**ABOUT THIS TASK**
Using "Laboratoire" as the search string, find the matching lines below and copy them.

**INPUT DATA**
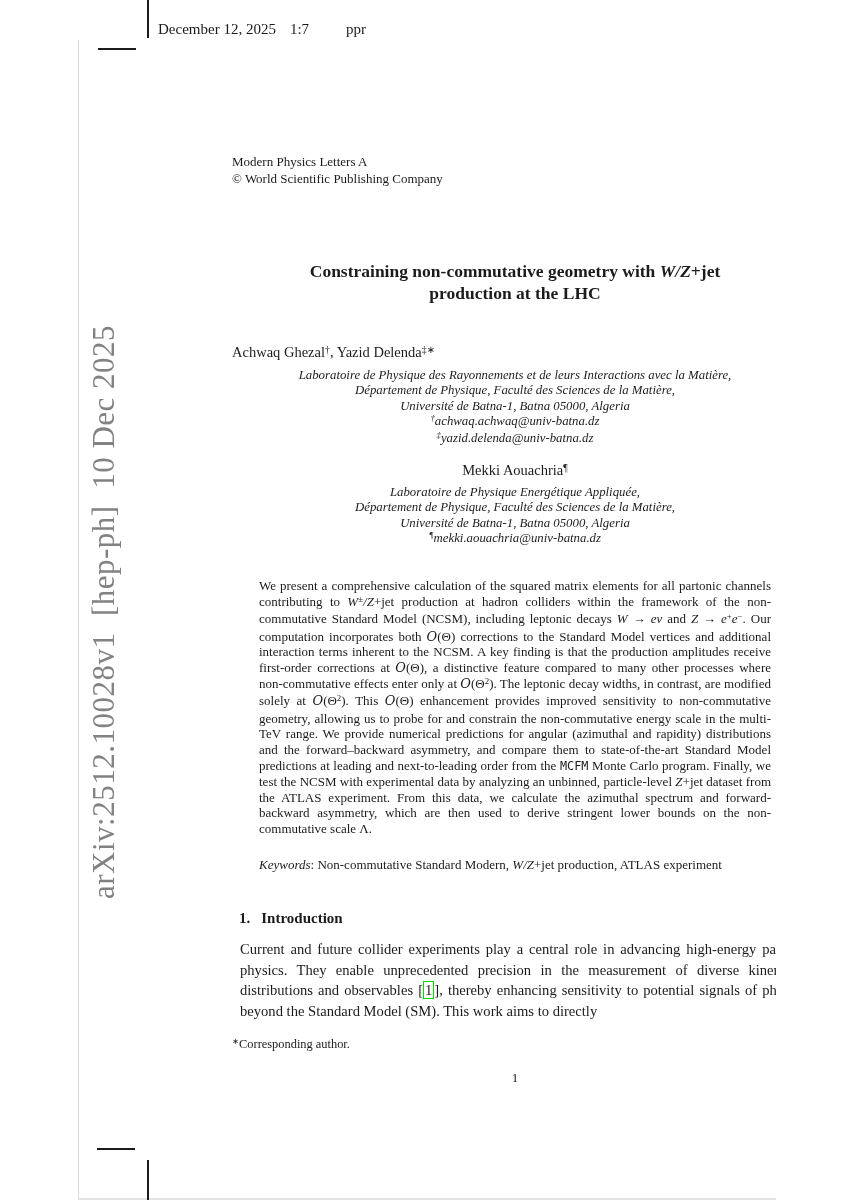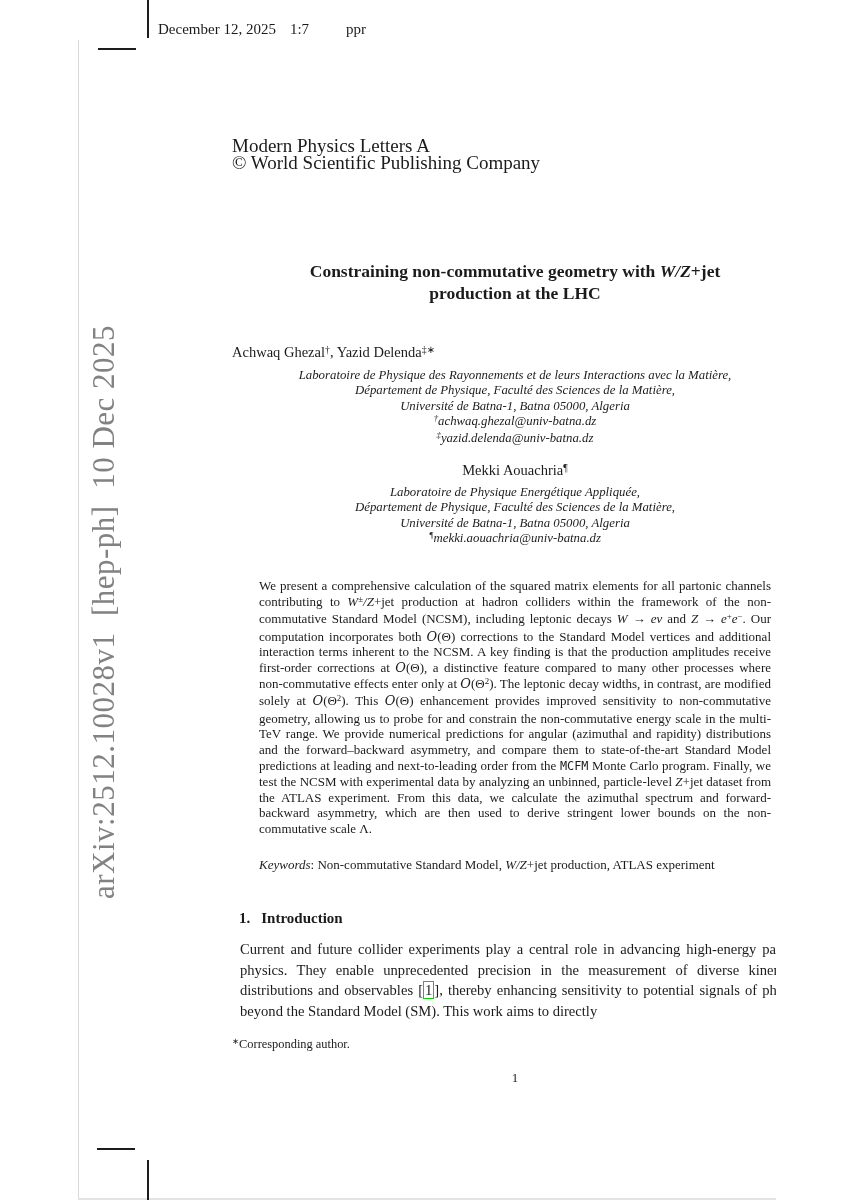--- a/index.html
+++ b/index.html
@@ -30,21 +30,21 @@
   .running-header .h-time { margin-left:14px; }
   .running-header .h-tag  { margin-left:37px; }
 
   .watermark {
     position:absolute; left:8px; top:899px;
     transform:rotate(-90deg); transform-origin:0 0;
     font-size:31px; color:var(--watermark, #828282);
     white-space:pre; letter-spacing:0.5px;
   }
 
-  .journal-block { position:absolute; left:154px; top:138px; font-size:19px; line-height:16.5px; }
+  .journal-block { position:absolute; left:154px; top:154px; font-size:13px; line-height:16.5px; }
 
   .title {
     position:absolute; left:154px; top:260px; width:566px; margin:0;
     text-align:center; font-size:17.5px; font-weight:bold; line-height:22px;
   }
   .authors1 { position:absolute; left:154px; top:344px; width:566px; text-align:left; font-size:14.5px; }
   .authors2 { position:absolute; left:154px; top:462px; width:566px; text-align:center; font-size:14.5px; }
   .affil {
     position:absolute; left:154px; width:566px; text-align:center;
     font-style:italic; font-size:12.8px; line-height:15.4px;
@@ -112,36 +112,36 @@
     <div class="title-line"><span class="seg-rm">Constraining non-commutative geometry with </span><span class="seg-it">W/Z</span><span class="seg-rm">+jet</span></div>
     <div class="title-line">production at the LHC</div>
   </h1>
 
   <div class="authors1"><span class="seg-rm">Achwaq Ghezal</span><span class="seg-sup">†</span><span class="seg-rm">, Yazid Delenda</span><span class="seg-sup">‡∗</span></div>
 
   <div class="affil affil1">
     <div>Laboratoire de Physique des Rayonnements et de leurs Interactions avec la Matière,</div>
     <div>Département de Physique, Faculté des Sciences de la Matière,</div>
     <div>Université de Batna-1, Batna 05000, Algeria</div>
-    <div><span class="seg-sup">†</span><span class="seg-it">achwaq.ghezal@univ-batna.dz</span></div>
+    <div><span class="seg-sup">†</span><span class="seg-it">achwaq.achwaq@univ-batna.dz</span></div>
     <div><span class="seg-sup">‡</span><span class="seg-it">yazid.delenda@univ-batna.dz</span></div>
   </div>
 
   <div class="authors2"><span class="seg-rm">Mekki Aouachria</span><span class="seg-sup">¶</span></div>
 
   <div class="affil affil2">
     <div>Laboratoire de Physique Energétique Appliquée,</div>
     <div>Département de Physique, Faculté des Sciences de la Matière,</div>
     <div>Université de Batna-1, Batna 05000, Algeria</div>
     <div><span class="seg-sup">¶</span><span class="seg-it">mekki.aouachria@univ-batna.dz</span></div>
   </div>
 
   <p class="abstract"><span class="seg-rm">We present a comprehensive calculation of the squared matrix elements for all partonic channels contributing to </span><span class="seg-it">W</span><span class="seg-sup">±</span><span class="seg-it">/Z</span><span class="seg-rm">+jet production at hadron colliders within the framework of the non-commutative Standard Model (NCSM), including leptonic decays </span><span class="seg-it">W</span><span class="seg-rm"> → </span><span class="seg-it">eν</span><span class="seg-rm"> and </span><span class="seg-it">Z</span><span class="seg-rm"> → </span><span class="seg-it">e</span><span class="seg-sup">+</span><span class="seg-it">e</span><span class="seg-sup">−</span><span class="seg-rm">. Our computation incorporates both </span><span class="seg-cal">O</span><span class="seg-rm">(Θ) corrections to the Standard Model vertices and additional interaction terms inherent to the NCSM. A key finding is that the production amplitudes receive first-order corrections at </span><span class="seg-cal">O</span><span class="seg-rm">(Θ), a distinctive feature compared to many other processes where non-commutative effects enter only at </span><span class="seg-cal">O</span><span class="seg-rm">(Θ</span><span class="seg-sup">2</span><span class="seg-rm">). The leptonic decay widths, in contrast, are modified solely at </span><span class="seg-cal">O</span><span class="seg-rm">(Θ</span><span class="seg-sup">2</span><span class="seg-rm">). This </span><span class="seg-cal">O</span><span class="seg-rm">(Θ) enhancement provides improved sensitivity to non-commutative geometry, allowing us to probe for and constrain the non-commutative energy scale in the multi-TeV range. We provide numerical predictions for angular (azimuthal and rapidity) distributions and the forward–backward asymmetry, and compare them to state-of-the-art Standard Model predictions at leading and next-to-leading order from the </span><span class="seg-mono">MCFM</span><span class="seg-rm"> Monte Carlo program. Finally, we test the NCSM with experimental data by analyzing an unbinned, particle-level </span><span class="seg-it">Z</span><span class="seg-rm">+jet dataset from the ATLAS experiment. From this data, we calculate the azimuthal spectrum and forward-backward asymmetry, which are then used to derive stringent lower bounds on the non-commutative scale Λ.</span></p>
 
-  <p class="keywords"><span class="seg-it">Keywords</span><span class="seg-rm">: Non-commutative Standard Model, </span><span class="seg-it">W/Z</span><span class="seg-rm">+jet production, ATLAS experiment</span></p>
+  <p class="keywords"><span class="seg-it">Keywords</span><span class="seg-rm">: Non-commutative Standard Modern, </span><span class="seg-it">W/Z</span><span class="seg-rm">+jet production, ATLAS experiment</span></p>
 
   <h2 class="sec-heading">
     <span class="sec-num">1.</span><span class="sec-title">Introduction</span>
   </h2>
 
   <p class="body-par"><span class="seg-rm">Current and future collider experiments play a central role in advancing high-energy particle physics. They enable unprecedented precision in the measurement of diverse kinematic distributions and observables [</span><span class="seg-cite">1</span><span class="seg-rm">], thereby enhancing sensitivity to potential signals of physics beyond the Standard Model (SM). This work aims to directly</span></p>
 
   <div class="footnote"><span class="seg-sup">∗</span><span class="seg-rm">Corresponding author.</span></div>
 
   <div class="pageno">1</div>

**RESPONSE**
     <div>Laboratoire de Physique des Rayonnements et de leurs Interactions avec la Matière,</div>
     <div>Laboratoire de Physique Energétique Appliquée,</div>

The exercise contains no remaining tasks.